Dodaje, że niektóre parametry mogą zostać oszacowane na podstawie danych naukowych np. z publikacji w czasopismach medycznych, inne można oszacować przez dopasowanie wyników modelu do danych rzeczywistych, np. publikowanej przez ministerstwo zdrowia liczby wykrytych przypadków.
- W naszym modelu możemy wprowadzać i znosić obostrzenia, czyli np. wyłączać i włączać przedszkola, czy zakłady pracy w dowolnym czasie i na dowolnym obszarze oraz obserwować, jak wpłynie to na rozwój epidemii. Jeśli w symulacji wychodzi, że w pewnym momencie, w danym województwie epidemia szybko rozprzestrzenia się przez kontakty w szkołach, to możemy zasugerować ministerstwu potrzebę podjęcia odpowiednich kroków – podkreśla dr Kisielewski.
Przypomina, że na podstawie wyników symulacji nie przewidzimy przyszłości. Można za to sprawdzać różne warianty, oszacować "co by było gdyby" i który wariant jest korzystniejszy.
- Nasz model cały czas jest udoskonalany. Obserwując i analizując rozwój epidemii, dostosowujemy i kalibrujemy różne parametry, ale także, w pewnym stopniu, sposób działania całego programu.
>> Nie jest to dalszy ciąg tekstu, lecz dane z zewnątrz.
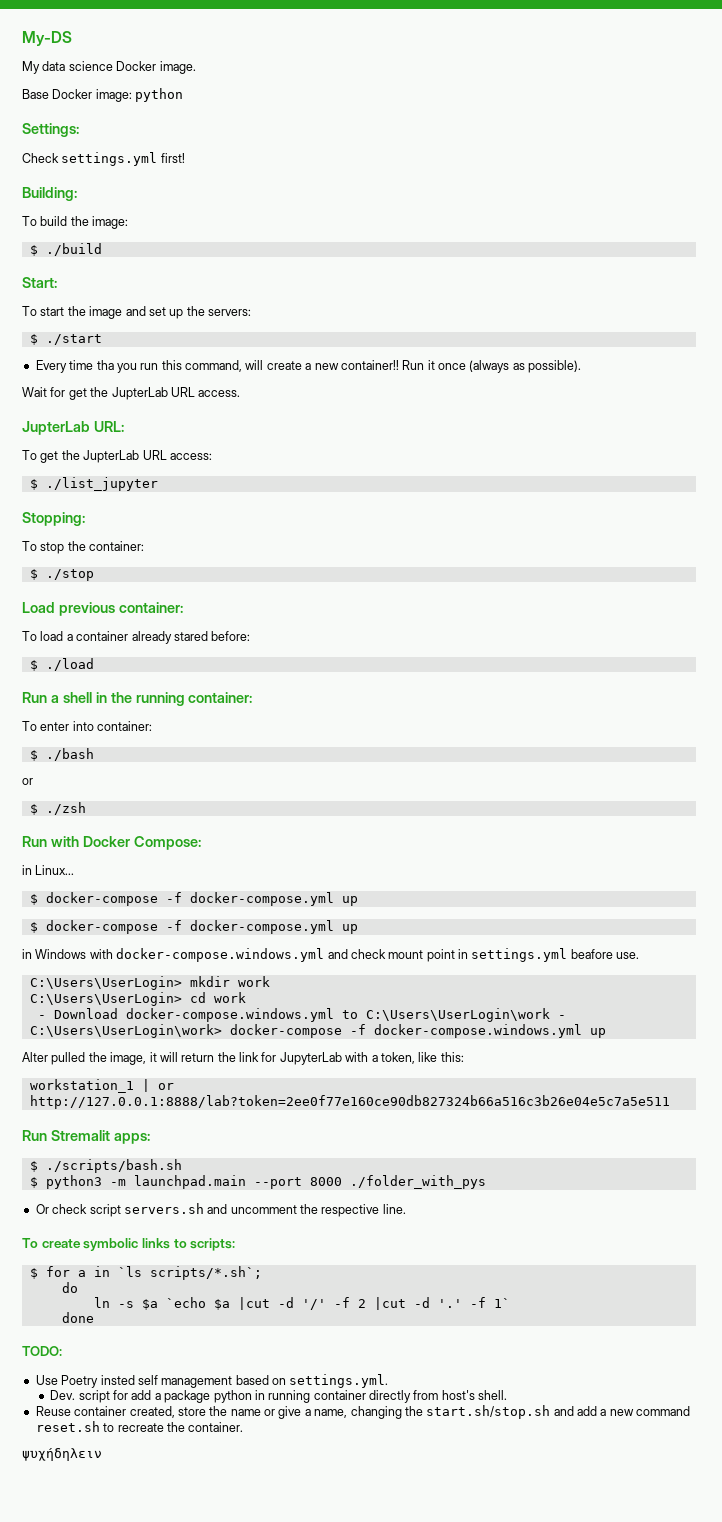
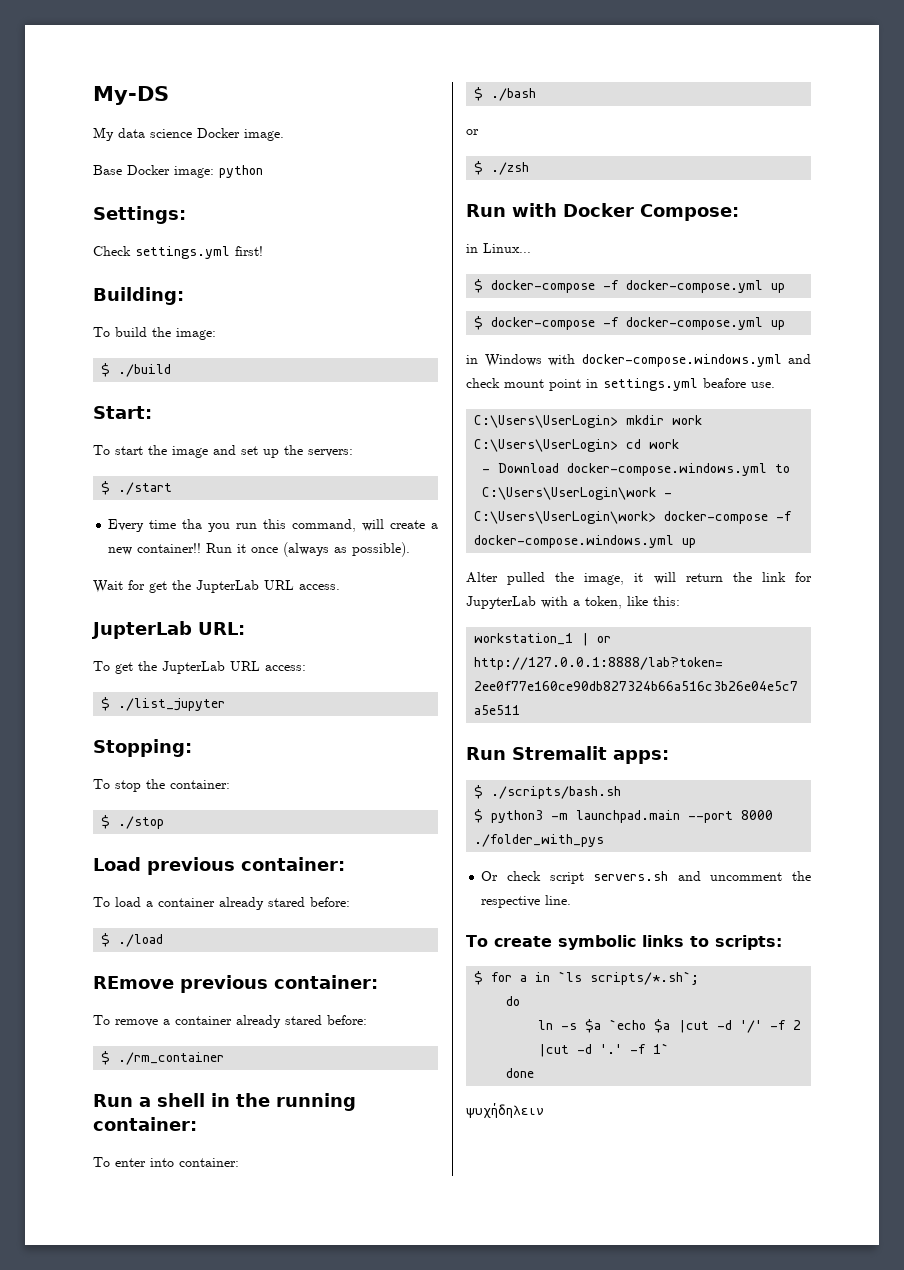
(94, 664) none -> [93,975,378,993] [93,1015,367,1028] [101,1051,225,1065] // REmove previous container: // To remove a container already stared before: // $ ./rm_container
[22,1346,62,1356] [35,1374,389,1388] [50,1390,508,1403] [35,1405,691,1419] [35,1421,244,1432] // TODO: // Use Poetry insted self management based on settings.yml. // Dev. script for add a package python in running container directly from host's shell. // Reuse container created, store the name or give a name, changing the start.sh/stop.sh and add a new command reset.sh to recreate the container. -> (535, 1073) none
Mój udział w tym zadaniu polega na wykonywaniu różnego rodzaju analiz i wizualizacji danych, tych pochodzących z symulacji, jak i z rzeczywistości – dodaje dr Jan Kisielewski.
Naukowcy z Uniwersytetu w Białymstoku nie po raz pierwszy angażują się w walkę z koronawirusem. Informatycy z UwB stworzyli modelowanie szacujące faktyczną liczbę zakażonych COVID-19 na świecie, dostępne na stronie covid-model.net.
Pierwszy, potwierdzony w Polsce przypadek zachorowania na COVID-19 odnotowano 4 marca 2020 roku. Do tej pory liczba odnotowanych zakażeń przekroczyła 30 tys.